[Requirement] Give the data again exactly, from its opening line through the line in which "Change the broker" appears.

[Excerpted data]

=== Begin Enclosure ===

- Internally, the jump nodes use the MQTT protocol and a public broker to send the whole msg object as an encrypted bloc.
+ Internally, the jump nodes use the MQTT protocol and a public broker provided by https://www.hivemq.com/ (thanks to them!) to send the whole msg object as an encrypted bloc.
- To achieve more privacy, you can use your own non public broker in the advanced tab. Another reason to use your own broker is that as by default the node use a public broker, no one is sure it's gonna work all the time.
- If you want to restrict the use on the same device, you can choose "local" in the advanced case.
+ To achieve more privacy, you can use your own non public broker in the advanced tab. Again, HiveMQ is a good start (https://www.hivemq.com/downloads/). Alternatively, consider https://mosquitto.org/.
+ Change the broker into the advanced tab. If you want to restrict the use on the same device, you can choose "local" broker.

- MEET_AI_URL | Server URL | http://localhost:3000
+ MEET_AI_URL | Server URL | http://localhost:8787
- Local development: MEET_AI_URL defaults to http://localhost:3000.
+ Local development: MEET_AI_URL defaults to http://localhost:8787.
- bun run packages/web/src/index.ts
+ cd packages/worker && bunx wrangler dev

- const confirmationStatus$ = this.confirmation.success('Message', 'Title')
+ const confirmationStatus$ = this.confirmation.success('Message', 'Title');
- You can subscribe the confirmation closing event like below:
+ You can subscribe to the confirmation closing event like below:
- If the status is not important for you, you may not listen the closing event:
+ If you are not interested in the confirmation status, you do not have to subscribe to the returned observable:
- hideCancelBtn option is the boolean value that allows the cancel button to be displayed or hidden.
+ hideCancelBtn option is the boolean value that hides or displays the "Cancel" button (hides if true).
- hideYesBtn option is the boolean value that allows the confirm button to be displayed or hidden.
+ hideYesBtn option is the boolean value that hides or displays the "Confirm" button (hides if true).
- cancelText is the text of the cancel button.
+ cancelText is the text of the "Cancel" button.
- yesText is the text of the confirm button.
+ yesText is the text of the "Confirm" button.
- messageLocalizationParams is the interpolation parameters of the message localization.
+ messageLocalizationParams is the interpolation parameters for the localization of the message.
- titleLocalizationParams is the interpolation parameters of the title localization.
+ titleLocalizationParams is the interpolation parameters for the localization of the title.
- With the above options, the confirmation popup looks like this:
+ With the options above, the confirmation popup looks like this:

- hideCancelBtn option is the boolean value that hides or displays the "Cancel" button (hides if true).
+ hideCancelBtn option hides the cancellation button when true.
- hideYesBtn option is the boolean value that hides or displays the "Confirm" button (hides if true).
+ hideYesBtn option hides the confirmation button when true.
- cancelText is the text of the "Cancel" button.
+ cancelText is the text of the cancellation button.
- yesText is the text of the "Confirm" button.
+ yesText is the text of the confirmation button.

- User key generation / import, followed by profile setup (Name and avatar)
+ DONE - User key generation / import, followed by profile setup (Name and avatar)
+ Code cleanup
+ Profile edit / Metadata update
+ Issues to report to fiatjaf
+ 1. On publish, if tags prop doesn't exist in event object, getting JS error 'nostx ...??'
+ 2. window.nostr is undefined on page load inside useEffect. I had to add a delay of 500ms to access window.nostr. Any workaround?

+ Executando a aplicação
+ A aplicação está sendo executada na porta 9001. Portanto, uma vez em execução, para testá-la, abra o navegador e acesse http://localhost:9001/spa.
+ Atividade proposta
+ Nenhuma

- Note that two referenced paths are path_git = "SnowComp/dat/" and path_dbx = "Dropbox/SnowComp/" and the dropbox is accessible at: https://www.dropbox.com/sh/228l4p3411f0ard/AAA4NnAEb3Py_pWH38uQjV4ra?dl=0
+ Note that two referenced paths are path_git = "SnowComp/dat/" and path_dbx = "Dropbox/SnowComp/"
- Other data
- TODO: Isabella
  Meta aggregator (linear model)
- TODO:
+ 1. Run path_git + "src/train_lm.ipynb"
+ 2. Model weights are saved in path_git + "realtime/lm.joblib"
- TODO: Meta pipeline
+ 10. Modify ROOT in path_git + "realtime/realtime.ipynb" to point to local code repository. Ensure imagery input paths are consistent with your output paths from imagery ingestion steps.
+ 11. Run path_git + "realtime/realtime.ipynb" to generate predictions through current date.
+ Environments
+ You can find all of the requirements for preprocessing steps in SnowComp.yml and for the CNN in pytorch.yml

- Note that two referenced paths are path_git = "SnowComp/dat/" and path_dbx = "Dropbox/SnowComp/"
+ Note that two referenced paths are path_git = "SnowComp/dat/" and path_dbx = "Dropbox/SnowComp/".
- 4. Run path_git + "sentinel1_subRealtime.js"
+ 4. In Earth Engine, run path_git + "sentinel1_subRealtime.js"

=== End Enclosure ===

[Your solution]
- Internally, the jump nodes use the MQTT protocol and a public broker to send the whole msg object as an encrypted bloc.
+ Internally, the jump nodes use the MQTT protocol and a public broker provided by https://www.hivemq.com/ (thanks to them!) to send the whole msg object as an encrypted bloc.
- To achieve more privacy, you can use your own non public broker in the advanced tab. Another reason to use your own broker is that as by default the node use a public broker, no one is sure it's gonna work all the time.
- If you want to restrict the use on the same device, you can choose "local" in the advanced case.
+ To achieve more privacy, you can use your own non public broker in the advanced tab. Again, HiveMQ is a good start (https://www.hivemq.com/downloads/). Alternatively, consider https://mosquitto.org/.
+ Change the broker into the advanced tab. If you want to restrict the use on the same device, you can choose "local" broker.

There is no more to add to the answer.